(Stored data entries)
┏━━
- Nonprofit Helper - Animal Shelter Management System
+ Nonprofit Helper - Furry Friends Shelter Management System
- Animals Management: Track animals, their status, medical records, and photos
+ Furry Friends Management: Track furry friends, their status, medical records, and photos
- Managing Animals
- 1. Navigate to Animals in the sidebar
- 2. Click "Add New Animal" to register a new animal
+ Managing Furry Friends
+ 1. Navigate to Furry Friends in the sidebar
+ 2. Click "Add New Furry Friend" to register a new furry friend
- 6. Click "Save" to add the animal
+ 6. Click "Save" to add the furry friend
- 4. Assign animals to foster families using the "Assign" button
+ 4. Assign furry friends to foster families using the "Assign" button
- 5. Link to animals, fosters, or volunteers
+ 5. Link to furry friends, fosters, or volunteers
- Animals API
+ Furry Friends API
┗━━
(EXERCISE DIRECTIONS) Only the span from the line with "- Managing Animals" through the final line of the records goes in the output, each line unchanged.

(FINISHED TASK)
- Managing Animals
- 1. Navigate to Animals in the sidebar
- 2. Click "Add New Animal" to register a new animal
+ Managing Furry Friends
+ 1. Navigate to Furry Friends in the sidebar
+ 2. Click "Add New Furry Friend" to register a new furry friend
- 6. Click "Save" to add the animal
+ 6. Click "Save" to add the furry friend
- 4. Assign animals to foster families using the "Assign" button
+ 4. Assign furry friends to foster families using the "Assign" button
- 5. Link to animals, fosters, or volunteers
+ 5. Link to furry friends, fosters, or volunteers
- Animals API
+ Furry Friends API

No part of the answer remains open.